When you’re looking for your wedding locations and professionals, you know that one of the smartest ways to find the best of the best is asking your recently-married friends and family members who they hired for their own weddings, and what they thought about how they performed.
While reviews on sites are valuable and contain excellent details on how professional a pro really was, how they went above and beyond, or how it was tough to get them on the phone, your friends and family may be able to provide information that’s not on review sites…like how a vendor did on cultural wedding elements, or how long it took them to deliver links to a photo gallery or print photo albums.

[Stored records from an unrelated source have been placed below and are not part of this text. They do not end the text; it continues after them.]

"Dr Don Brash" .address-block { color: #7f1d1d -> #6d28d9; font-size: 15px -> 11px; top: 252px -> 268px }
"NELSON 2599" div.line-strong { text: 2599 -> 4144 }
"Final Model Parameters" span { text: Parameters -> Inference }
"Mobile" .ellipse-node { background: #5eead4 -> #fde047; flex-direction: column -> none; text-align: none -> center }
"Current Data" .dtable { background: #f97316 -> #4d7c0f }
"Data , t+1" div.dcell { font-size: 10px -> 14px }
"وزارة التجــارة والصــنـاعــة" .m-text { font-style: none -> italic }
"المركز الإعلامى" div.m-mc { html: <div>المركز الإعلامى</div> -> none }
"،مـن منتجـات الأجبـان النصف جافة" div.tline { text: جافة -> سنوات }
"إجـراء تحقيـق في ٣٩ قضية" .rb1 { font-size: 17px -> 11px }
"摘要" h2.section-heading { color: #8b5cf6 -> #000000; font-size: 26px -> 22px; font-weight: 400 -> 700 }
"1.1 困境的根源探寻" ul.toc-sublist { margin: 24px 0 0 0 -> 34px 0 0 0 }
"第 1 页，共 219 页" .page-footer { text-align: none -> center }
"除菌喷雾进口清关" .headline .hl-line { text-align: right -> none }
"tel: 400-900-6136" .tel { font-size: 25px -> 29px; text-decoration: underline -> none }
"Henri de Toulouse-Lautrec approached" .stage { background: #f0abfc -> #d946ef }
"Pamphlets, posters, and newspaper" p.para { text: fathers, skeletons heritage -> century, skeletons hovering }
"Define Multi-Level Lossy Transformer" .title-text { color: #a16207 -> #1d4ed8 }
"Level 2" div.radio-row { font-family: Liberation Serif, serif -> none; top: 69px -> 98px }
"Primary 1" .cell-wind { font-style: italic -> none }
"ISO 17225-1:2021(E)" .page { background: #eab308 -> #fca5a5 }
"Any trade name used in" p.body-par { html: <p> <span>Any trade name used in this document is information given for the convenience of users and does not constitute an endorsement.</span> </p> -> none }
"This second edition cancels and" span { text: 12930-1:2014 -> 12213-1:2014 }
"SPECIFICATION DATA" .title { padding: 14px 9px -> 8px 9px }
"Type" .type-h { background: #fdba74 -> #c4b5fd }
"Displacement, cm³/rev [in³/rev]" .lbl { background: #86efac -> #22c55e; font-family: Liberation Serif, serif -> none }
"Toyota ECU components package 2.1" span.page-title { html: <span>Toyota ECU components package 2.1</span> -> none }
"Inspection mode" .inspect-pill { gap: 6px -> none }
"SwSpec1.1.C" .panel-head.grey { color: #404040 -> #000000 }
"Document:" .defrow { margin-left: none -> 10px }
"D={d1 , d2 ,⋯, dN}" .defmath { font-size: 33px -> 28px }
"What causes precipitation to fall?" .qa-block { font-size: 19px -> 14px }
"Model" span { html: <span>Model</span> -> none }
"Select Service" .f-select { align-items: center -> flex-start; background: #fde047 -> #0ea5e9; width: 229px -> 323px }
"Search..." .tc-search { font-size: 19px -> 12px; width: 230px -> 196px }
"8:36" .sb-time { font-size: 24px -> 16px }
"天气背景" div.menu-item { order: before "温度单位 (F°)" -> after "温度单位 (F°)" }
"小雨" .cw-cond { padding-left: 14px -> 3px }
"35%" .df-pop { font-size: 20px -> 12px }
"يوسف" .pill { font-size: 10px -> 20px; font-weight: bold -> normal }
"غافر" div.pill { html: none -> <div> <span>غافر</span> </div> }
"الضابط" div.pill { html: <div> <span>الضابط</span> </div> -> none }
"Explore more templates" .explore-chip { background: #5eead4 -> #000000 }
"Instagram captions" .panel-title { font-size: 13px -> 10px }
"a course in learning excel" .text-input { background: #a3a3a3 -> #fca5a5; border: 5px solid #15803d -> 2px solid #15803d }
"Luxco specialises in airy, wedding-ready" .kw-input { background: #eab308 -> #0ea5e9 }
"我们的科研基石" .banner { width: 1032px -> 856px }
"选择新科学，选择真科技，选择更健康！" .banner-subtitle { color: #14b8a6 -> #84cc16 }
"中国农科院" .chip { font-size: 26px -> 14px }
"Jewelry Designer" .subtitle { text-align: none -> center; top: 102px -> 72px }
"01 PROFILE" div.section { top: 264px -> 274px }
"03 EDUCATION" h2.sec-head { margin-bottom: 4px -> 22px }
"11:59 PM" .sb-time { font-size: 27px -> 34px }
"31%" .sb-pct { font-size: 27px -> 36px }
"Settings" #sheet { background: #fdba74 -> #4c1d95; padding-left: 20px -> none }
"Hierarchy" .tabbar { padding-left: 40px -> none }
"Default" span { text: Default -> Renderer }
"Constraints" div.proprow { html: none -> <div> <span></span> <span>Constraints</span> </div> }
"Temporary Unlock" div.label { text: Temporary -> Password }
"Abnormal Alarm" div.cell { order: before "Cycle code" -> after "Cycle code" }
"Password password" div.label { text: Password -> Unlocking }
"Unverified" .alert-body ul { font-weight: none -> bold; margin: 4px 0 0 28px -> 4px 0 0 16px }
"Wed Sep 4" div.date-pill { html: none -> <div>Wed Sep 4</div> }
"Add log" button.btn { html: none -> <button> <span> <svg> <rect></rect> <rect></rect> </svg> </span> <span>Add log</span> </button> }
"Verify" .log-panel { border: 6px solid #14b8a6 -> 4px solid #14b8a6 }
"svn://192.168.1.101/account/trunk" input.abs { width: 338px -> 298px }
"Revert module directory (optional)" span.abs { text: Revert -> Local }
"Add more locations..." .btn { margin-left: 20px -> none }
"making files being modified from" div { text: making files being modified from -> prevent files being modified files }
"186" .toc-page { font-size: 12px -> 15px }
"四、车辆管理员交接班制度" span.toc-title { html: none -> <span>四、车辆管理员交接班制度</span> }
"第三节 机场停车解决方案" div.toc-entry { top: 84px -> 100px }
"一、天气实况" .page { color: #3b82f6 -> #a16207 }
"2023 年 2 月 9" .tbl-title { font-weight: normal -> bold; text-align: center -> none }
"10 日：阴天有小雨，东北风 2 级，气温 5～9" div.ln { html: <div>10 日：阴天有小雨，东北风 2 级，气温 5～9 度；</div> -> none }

Happy wedding couples tend to post glowing reviews right after their wedding, and perhaps those wait-for-it tasks haven’t happened yet. And we all know that when someone is frustrated with their wedding vendor, they may be more likely to post an angry review. When emotions run high, people can sometimes lose sight of all the good that a wedding pro has done for them, and just laser-focus on the one thing they didn’t like, like a slow phone call response time. And when someone has really lost ground to wedding stress, they may decide that a two-hour wait before a call back is ridiculously long.
With online reviews being a part of your research, asking people you know for their input can give you even more priceless information to help you choose and hire the perfect professionals for your big day.
Here’s who to ask:
- Couples who got married within the past month. Their experiences are still fresh, and any wedding season tensions have melted away. They can give you objective opinions about who they hired, and the pros they didn’t end up hiring. This is where some really important information lies. Maybe they didn’t hire a dream of a cake baker because the baker was maxed out on cake orders for that weekend. Your friend loved their studio, their samples, their portfolio, their prices, and it was a heartbreak that they couldn’t hire them. You then get the advantage of checking them out early.
- Couples who got married within the past year. Their wedding pros are likely still in business, and they have even greater perspective on their big day. If they’re still raving about their caterer a year later, you know that caterer is good. Now what about couples married more than a year ago? Well, their wedding venues might have had a complete overhaul within the past five years, their management changed, their chefs are different, maybe quality took a nosedive in the economy. You never know. If your longtime marrieds have suggestions for you, always check their mentions out well and interview who those pros are now. Bands often change members, and ballrooms might change color palettes [which, can be a GOOD thing. If your friend says the carpet in the ballroom was completely outdated, don’t count out that venue immediately. Go see if that carpet is still from the 1980s, and you may find that the perfect ballroom with the dramatic chandeliers and the lovely outdoor garden for the cocktail party has had a redesign last year – no more dated carpet!]
- People who hosted anniversary parties recently. These are being planned very much like weddings: big, formal, elegant, in the finest venues, with bands and photo booths. These hosts have done their homework and can fill you in on the good, the bad, and the very, very must-do.
- People who hosted important kids’ celebrations. We’re talking sweet sixteens, quinceneras, bar and bat mitzvahs, Communion celebrations, graduation parties. And even little kids’ parties like an elaborate first birthday party at a chic hotel or with a tent on their massive lawn. Parents planning kids’ parties really get into researching invitation designers, favor creators, dessert companies and other party pros who can be amazing for your wedding.
- Corporate party planners. If your aunt is in charge of planning company parties and galas for the corporation where she works, she likely has a lot of inside scoop on the best venues and professionals. The pressure is on for her to plan events that really knock socks off, and impress the shareholders and bosses. So with standards that high, this is a good person to add to your ask list.
- Your other wedding pros. They know who’s great, and who to avoid for unprofessionalism – and they know who’s burned out right now. They also know their referral reflects on them, so they’re going to point you toward the wedding industry pros they know are on the top of their game.
- And of course, the industry experts at New Jersey Bride. You also have access to our 2014 Love It Awards, to see the sites and vendors we’ve named as among the best of the best.
Remember, everyone has an opinion. So when you’re asking friends and family for referrals, you’re just getting topics to hone in on when you research vendors and sites on your own. A friend may say, “Avoid this one like the plague!” and when your ask why, you find out that the pro didn’t give her an unrealistic, massive freebie that she asked for. The pro has to spend money on that food, after all, so once you look further into the quality of their work, you may understand better that this is a top-notch pro who doesn’t work for free.
Plan on plenty of time to research all of your pros and vendors well, and you’ll find the best ones for you.